◆ What to produce ◆
Search the records for the string "color" and return each line that has it.

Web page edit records
....

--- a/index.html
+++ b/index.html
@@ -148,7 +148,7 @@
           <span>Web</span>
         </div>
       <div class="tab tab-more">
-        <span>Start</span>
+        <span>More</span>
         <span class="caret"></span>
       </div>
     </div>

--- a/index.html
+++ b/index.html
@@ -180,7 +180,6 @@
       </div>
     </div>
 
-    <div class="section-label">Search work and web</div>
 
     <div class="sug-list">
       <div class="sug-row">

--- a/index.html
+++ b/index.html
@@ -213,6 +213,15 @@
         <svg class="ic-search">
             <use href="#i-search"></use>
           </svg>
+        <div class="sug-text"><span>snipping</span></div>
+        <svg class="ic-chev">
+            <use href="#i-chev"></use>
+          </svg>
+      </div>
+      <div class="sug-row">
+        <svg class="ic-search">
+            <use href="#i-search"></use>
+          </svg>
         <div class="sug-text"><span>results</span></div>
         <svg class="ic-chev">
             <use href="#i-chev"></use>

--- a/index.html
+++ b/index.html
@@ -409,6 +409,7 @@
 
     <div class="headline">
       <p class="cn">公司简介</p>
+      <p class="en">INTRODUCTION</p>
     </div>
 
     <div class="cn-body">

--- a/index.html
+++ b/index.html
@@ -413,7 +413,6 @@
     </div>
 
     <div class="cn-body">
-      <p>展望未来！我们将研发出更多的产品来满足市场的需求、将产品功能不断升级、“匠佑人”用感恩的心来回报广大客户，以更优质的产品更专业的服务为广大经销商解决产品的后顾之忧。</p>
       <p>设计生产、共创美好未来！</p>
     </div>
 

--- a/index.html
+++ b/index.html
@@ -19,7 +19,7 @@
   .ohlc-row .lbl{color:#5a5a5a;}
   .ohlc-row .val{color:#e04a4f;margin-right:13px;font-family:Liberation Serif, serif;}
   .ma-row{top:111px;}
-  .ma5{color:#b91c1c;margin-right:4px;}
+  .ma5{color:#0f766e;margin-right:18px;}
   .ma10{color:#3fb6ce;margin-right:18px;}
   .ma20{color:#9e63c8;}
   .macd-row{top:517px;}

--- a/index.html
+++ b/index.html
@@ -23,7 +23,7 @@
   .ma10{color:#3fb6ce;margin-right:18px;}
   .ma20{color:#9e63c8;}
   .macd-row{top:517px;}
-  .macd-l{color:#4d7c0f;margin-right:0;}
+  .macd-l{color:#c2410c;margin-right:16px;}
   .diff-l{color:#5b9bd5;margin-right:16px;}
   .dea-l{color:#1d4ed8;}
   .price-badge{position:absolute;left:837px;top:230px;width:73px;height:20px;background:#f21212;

....

◆ Reply ◆
   .ohlc-row .lbl{color:#5a5a5a;}
   .ohlc-row .val{color:#e04a4f;margin-right:13px;font-family:Liberation Serif, serif;}
-  .ma5{color:#b91c1c;margin-right:4px;}
+  .ma5{color:#0f766e;margin-right:18px;}
   .ma10{color:#3fb6ce;margin-right:18px;}
   .ma20{color:#9e63c8;}
   .ma10{color:#3fb6ce;margin-right:18px;}
   .ma20{color:#9e63c8;}
-  .macd-l{color:#4d7c0f;margin-right:0;}
+  .macd-l{color:#c2410c;margin-right:16px;}
   .diff-l{color:#5b9bd5;margin-right:16px;}
   .dea-l{color:#1d4ed8;}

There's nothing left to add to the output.